Two of the title favourites – Japan and Korea – are in Group D of the TotalEnergies BWF Sudirman Cup Finals 2023, and will be expected to sail through to the quarterfinals.
And while they can feel confident given the firepower they have, both teams will be particularly wary about France, who are one of two European teams in the group, along with England.
In Toma Junior Popov, Christo Popov and Alex Lanier, France have competitive men’s singles who can take the fight to both Japan and Korea. Christo’s last match against Kodai Naraoka, for instance, was a 76-minute affair that went the Japanese’s way, while Toma Junior did beat Naraoka when they were both juniors, but their last match was a more one-sided contest in favour of Naraoka.
The Popov brothers can also challenge the big names in men’s doubles – while their record on the circuit isn’t too impressive, the team format can favour the underdog. At the last Thomas Cup, for instance, France gave a battling display against China, with the Popov brothers nearly upsetting Liu Yu Chen/Ou Xuan Yi.
The aces in France’s pack will however be Thom Gicquel and Delphine Delrue, who, on their day, are capable of beating any pair. France will therefore go into the Sudirman Cup keen to pull off a giantkilling act or two, and with the attention on the team in the run-up to Paris 2024, a sensational result couldn’t be ruled out.
On the other hand, if Japan and Korea avoid any slip-ups in the group, they will sense an opportunity to go all the way. Japan’s troubles of the post-Olympic period, with injuries and lack of form, appear to have eased. Previously dependent on Kento Momota to deliver the point in men’s singles, Japan can now look to Naraoka, who has shot up to world No.3 on the back of solid performances over the last year.
While Japan had their worries in women’s doubles, the return to form of Yuki Fukushima/Sayaka Hirota at the Badminton Asia Championships recently will offer great relief. Overall, Japan, with the likes of Akane Yamaguchi, Takuro Hoki/Yugo Kobayashi, Yuta Watanabe/Arisa Higashino and others, can rely on a strong all-round squad.
Korea’s vulnerabilities, on the other hand, will be men’s singles – their top player Jeon Hyeok Jin hasn’t had notable results for a year.
While An Se Young is the spearhead of their campaign, the Koreans can depend on the adaptability of their top doubles players to play with different partners , offering the element of uncertainty to opponents. With Kang Min Hyuk, Kim Won Ho, Seo Seung Jae and Choi Sol Gyu, they can field strong men’s doubles, and the same goes for women’s doubles with the likes of Baek Ha Na, Jeong Na Eun, Kim Hye Jeong, Kim So Yeong, Kong Hee Yong and Lee So Hee.
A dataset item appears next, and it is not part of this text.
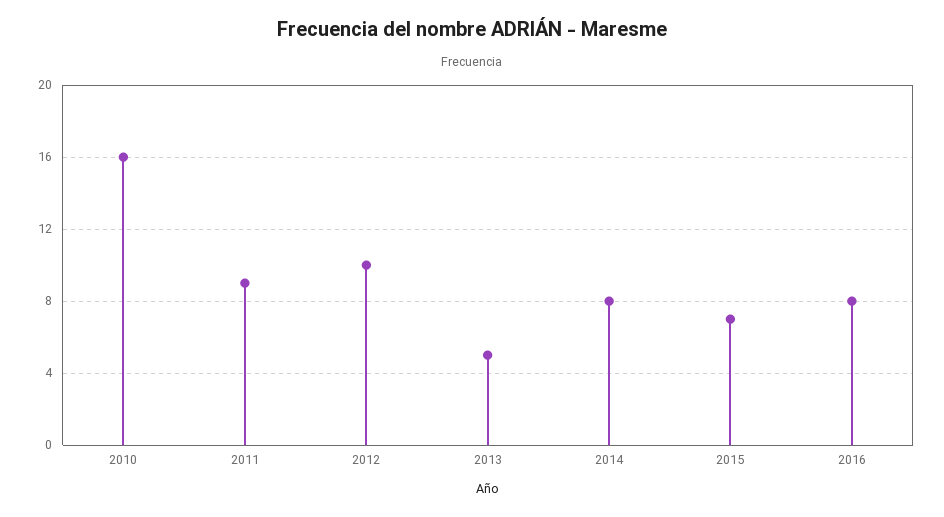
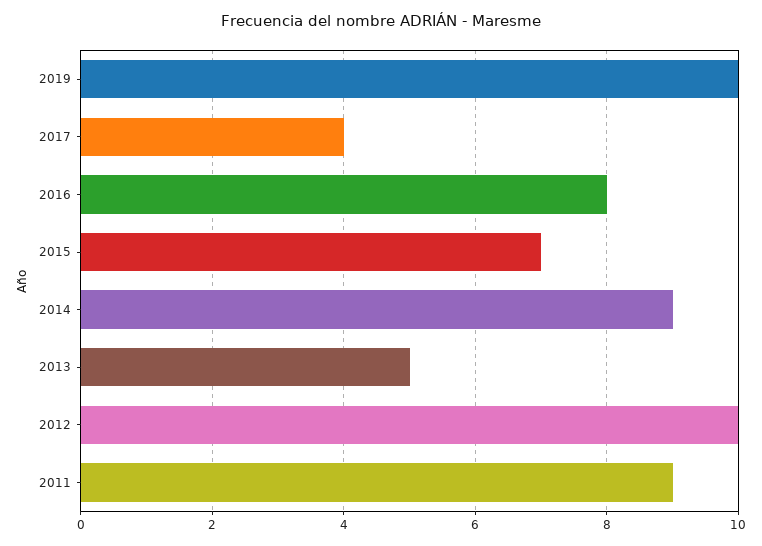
2010: 16 -> none
2014: 8 -> 9
2019: none -> 10
2017: none -> 4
That leaves England, who are the underdogs in the group. Their men’s singles players are Cholan Kayan (No.235) and Nadeem Dalvi (No.414), while Freya Redfearn (No.230) is likely to be fielded in women’s singles. Experienced pairs like Ben Lane/Sean Vendy (men’s doubles), Chloe Birch/Lauren Smith (women’s doubles) and Marcus Ellis/Lauren Smith (mixed doubles) will hope to inspire their younger colleagues into pulling off a surprise or two.